Could you retype the lines below, starting at the line holding "table.roster th.col-school, table.roster" and stopping at the line holding "font-size: 16px ->", inclusive? Copy them exactly and drop the images.

### Source information:
··········

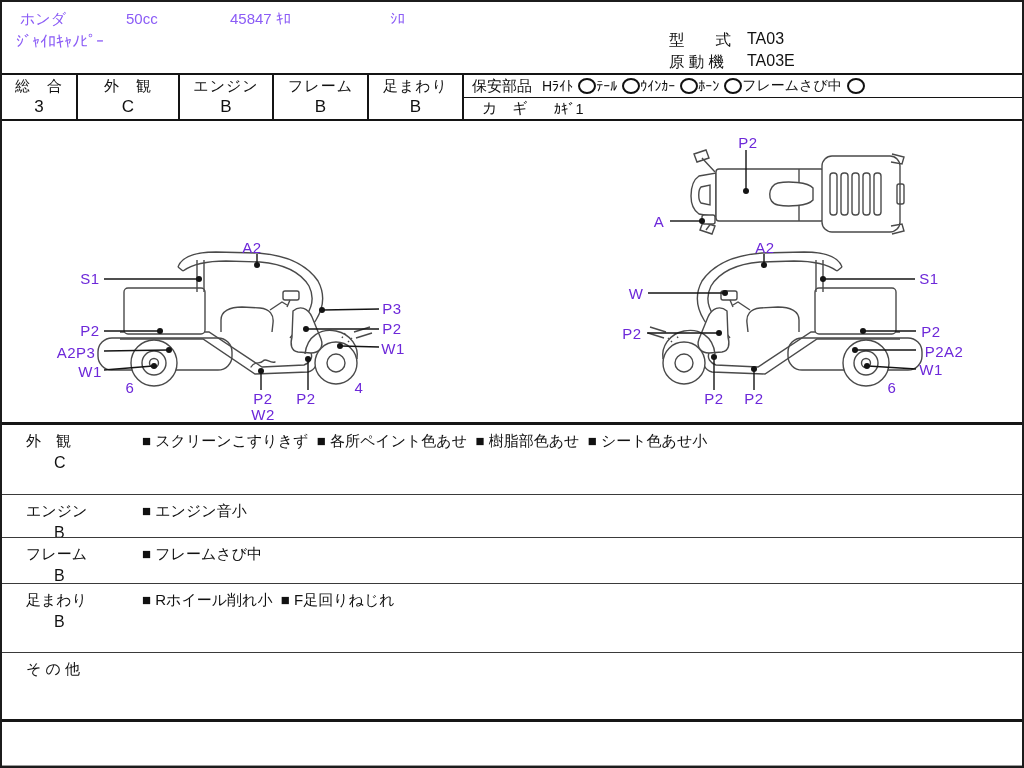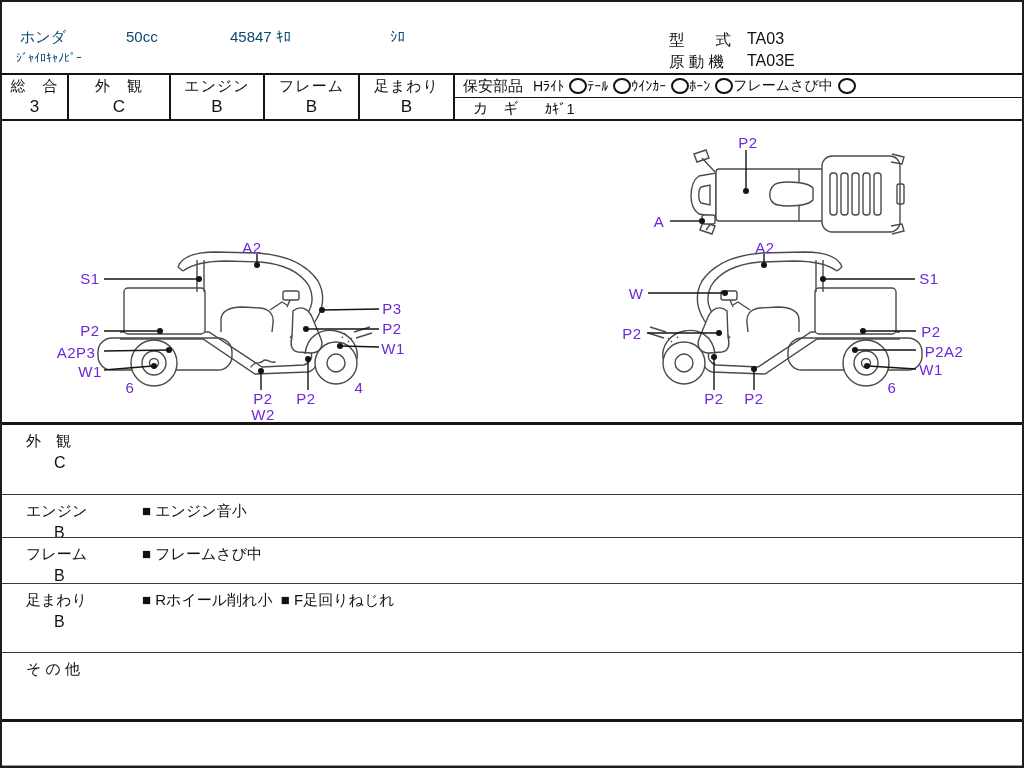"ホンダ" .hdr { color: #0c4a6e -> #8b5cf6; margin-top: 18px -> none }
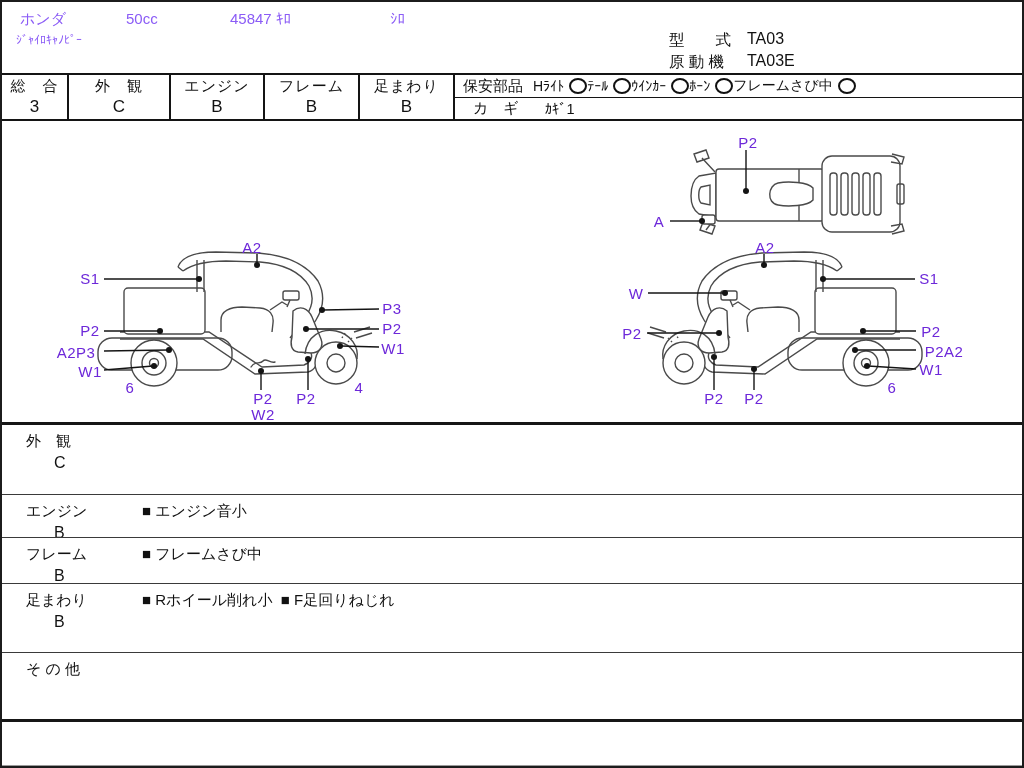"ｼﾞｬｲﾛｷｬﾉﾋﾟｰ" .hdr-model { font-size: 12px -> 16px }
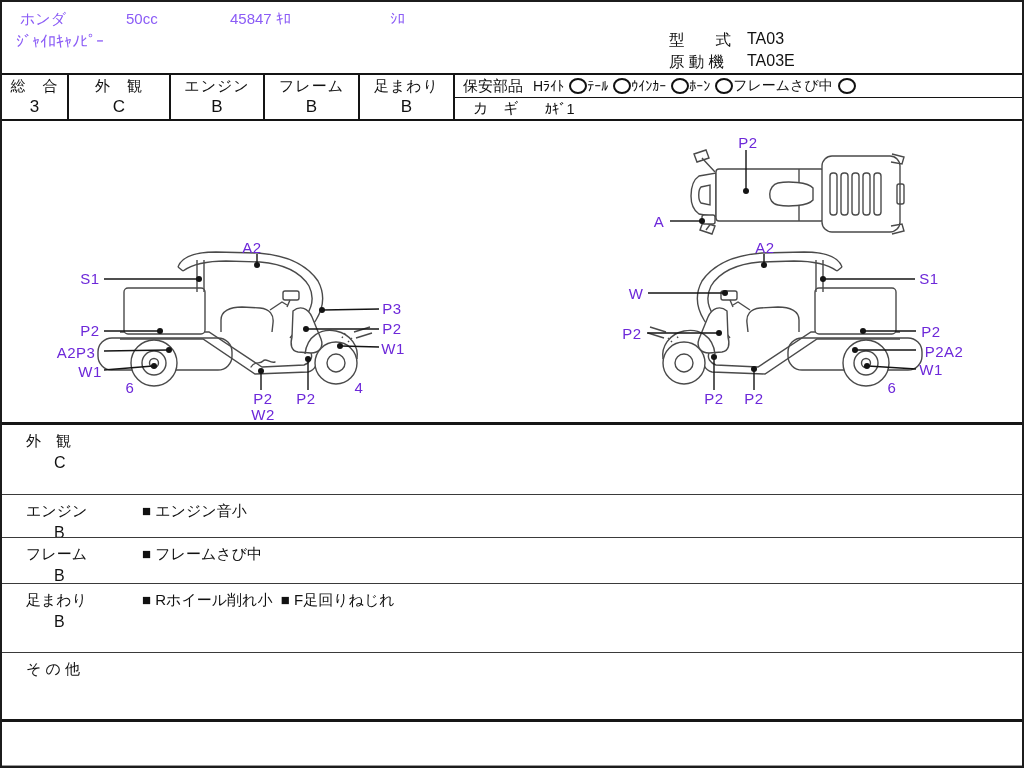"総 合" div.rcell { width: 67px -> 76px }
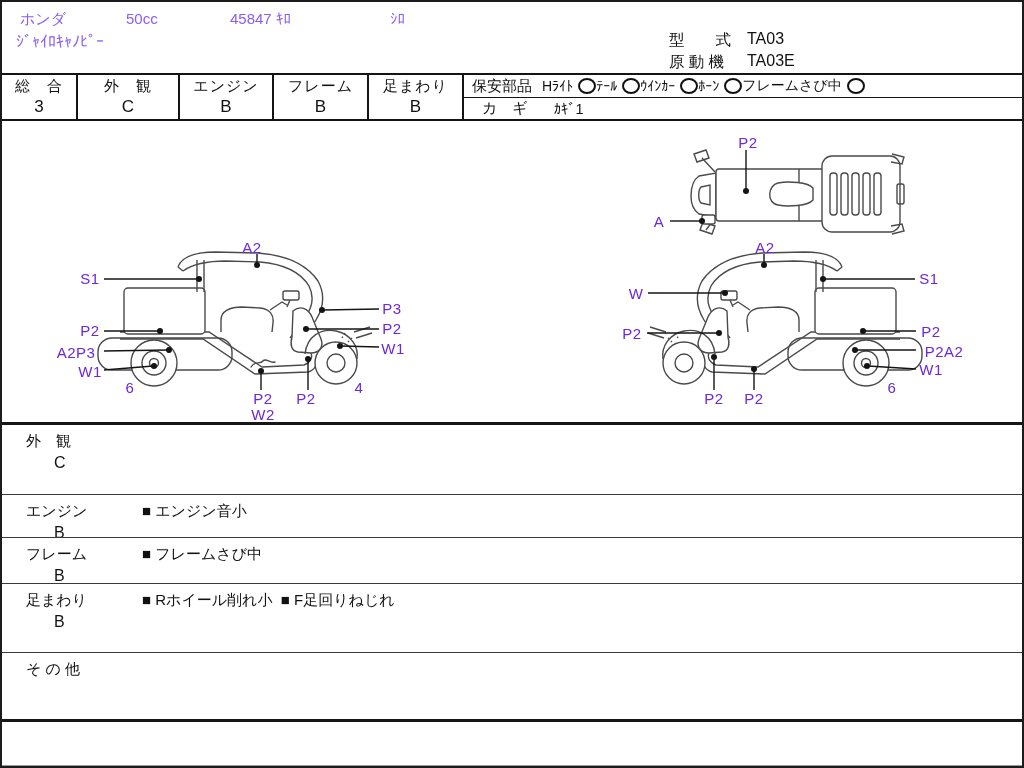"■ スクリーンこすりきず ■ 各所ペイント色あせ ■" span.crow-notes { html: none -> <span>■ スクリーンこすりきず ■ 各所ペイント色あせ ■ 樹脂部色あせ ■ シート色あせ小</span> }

··········

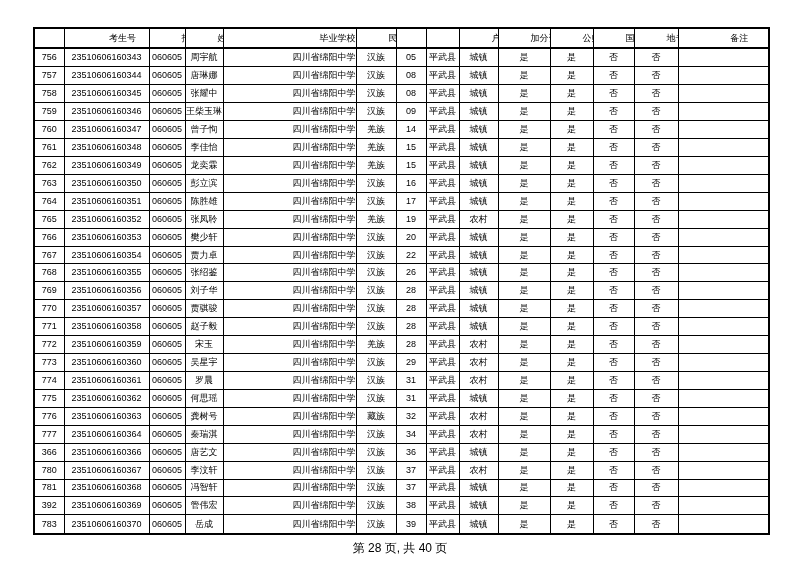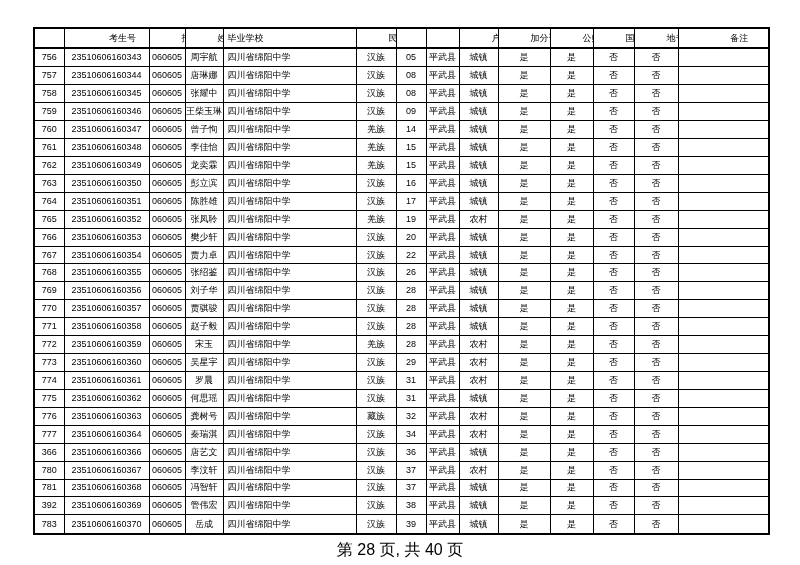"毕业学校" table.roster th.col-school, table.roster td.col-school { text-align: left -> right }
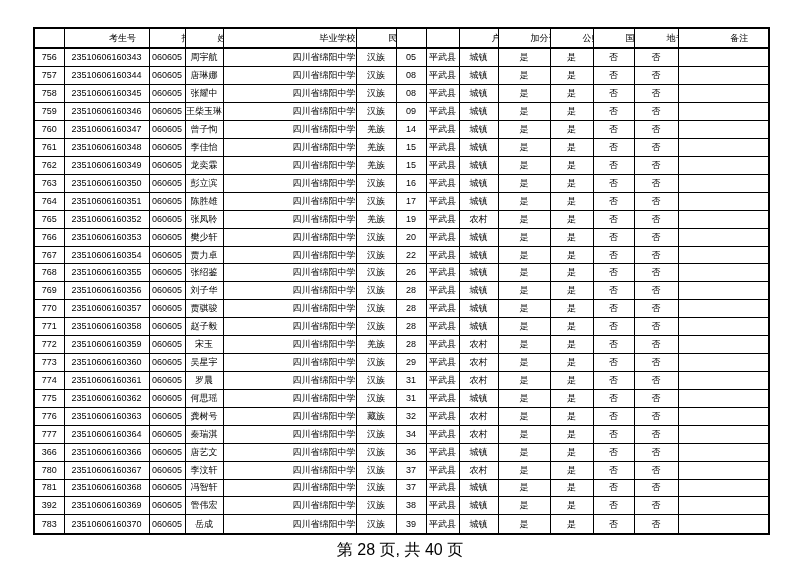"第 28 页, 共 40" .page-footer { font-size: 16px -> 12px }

··········

### Your solution:
"毕业学校" table.roster th.col-school, table.roster td.col-school { text-align: left -> right }
"第 28 页, 共 40" .page-footer { font-size: 16px -> 12px }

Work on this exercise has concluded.